Problem to solve
Present each line of the entries below that holds the word "tuning".

Records from a data source
========================
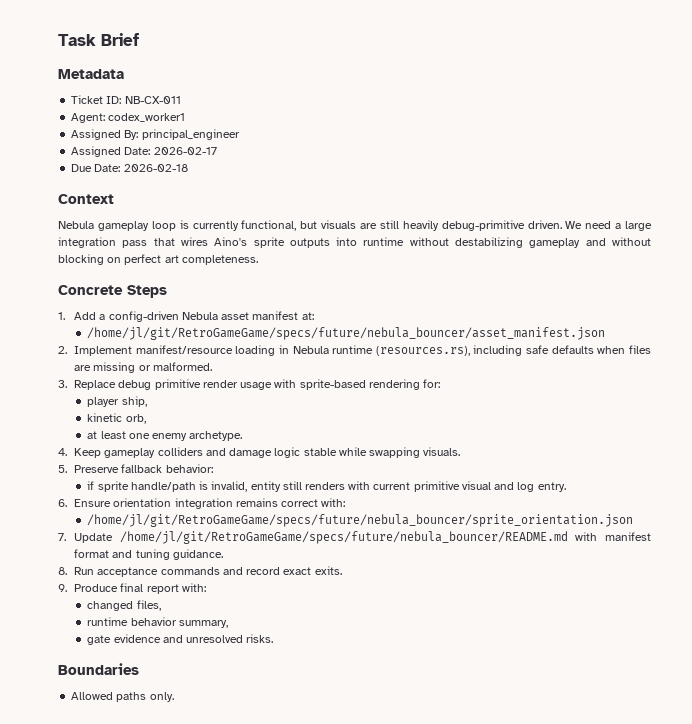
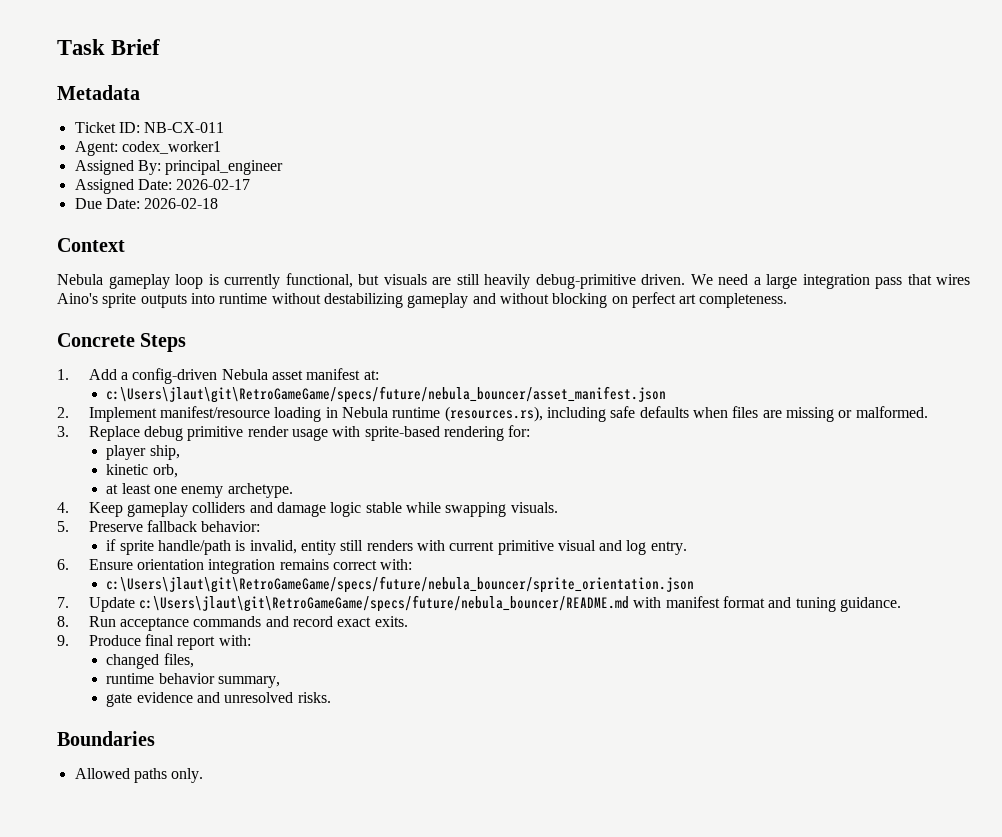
- /home/jl/git/RetroGameGame/specs/future/nebula_bouncer/asset_manifest.json
+ c:\Users\jlaut\git\RetroGameGame/specs/future/nebula_bouncer/asset_manifest.json
- /home/jl/git/RetroGameGame/specs/future/nebula_bouncer/sprite_orientation.json
+ c:\Users\jlaut\git\RetroGameGame/specs/future/nebula_bouncer/sprite_orientation.json
- 7. Update /home/jl/git/RetroGameGame/specs/future/nebula_bouncer/README.md with manifest format and tuning guidance.
+ 7. Update c:\Users\jlaut\git\RetroGameGame/specs/future/nebula_bouncer/README.md with manifest format and tuning guidance.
========================
Answer section
- 7. Update /home/jl/git/RetroGameGame/specs/future/nebula_bouncer/README.md with manifest format and tuning guidance.
+ 7. Update c:\Users\jlaut\git\RetroGameGame/specs/future/nebula_bouncer/README.md with manifest format and tuning guidance.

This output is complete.